Very few minors undergo gender affirming surgeries of any kind, especially genital surgeries. Those who do are usually at least 16 years old and have already been socially and medically transitioning for some time with the guidance of healthcare providers. The WPATH Standards of Care recommend waiting until the age of majority, and having been on hormones for at least a year. It’s also worth noting that the use of puberty blockers can prevent trans children from needing many surgeries later in life.

The vast majority of trans youth do not get any surgeries until they’re over 18, but there is growing evidence that there are benefits to having certain procedures done at a younger age. One study noted that transfeminine patients were more likely to keep up with vaginoplasty aftercare while at home with family members, as opposed to recovering while away at college. Another study of transmasculine people who had chest surgery earlier in life found very low rates of regret, as well as significantly lower dysphoria.

People who oppose trans healthcare rely on fear-mongering language around gender affirming surgeries, using words like “irreversible” and “sterilizing” and making comparisons to mutilation. But bodies go through irreversible changes all the time, from puberty and aging to appendectomies and tonsillectomies. 

“It’s a fantasy that the cis body is some sort of organic, naturally developing body that just perfectly unfolds according to nature’s plan, and never undergoes any sorts of significant changes,” says Gill-Peterson. “The human body is fundamentally biologically plastic.”

“Irreversibility makes a couple of assumptions when we see it talked about this way, that it’s a zero sum that something either is or is not reversible, as opposed to on a spectrum,” says Everhart, “some things will return to their previous state, but maybe not fully, others will totally reverse.”

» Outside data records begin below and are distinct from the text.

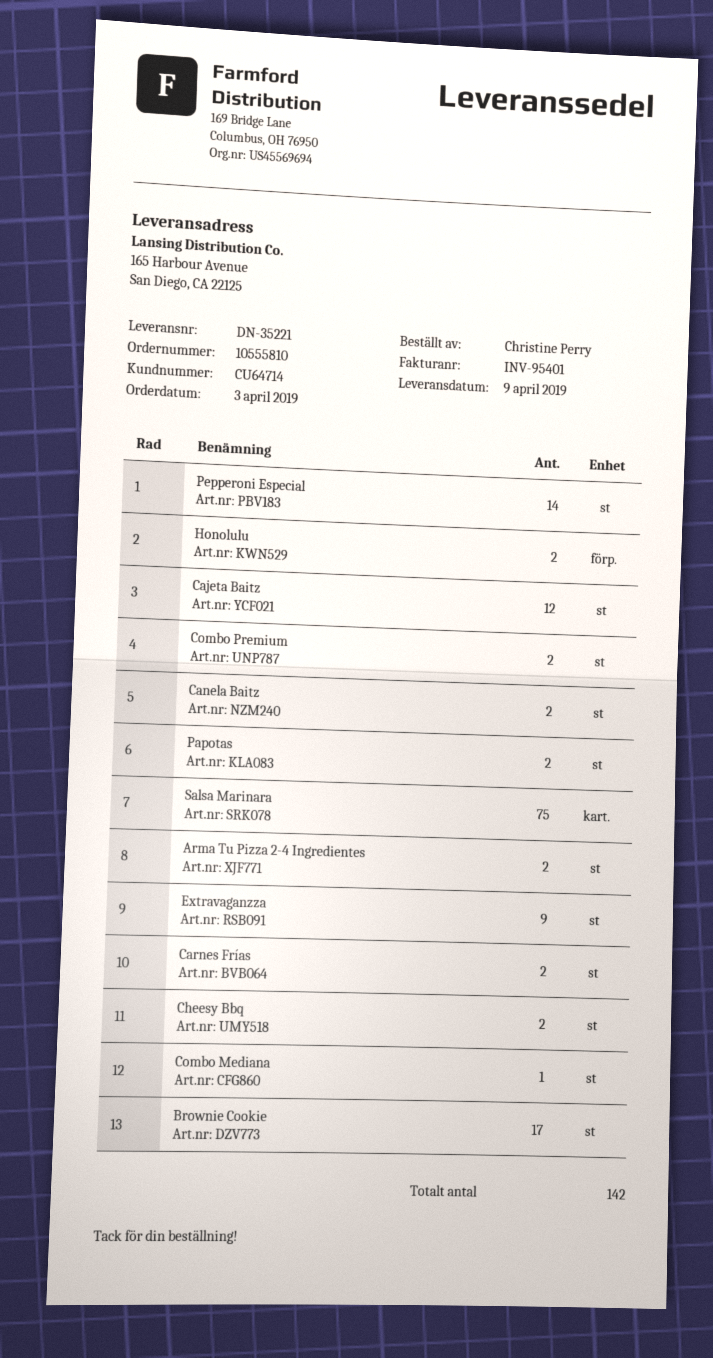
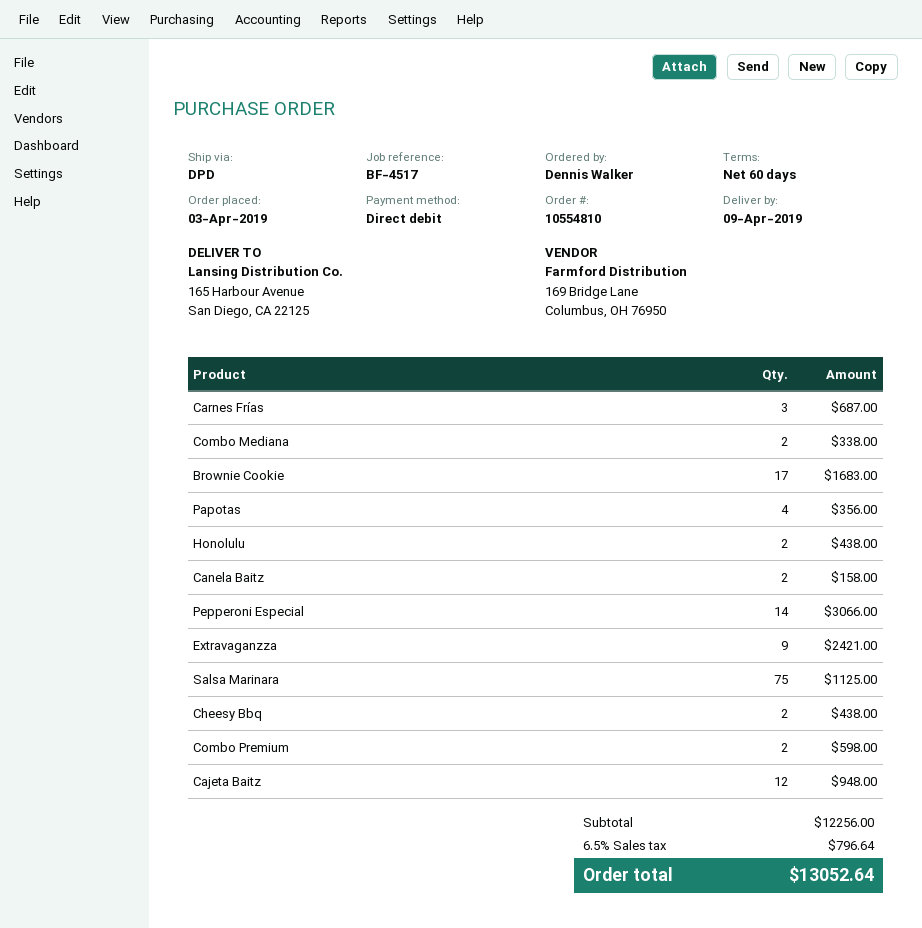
order number: 10555810 -> 10554810
ordered by: Christine Perry -> Dennis Walker
Papotas: 2 -> 4
Arma Tu Pizza 2-4 Ingredientes: 2 -> none
Carnes Frías: 2 -> 3
Combo Mediana: 1 -> 2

HB 1570: “Gender transition procedures” do not include: (i) Services to persons born with a medically verifiable disorder of sex development including a person with external biological sex characteristics that are irresolvably ambiguous [...] (ii) Services provided when a physician has otherwise diagnosed a disorder of sexual development that the physician has determined through genetic or biochemical testing [...]”

The bill bans surgeries for trans youth, but specifies that the ban doesn’t apply to procedures on intersex people. This exception leaves room for healthcare providers to continue the traumatizing practice of operating on intersex children of all ages without their consent or knowledge. “They’re going to force intersex people to endure the things that they’re withholding from trans people,” says Gill-Peterson.

Unlike medical treatments that trans youth seek out to affirm their identities, procedures done on intersex children, often during infancy, do cause irreversible physical and psychological harm. Medical opinion has shifted away from promoting intersex surgeries as medically necessary, and intersex activists are still calling on hospitals across the country to stop performing them. 

“That’s the tell. That’s how you know none of these bills have anything to do with science and are purely ideological,” says Gill-Peterson. “[It’s] all the same medicine for cis, trans, and intersex people. They’re just treated entirely differently now under the law, and I think that’s really, really disturbing.”

Correction: An earlier version of this article linked a mention of the American Psychological Association to a statement from the American Psychiatric Association. The links for both organizations have been updated. We regret the error.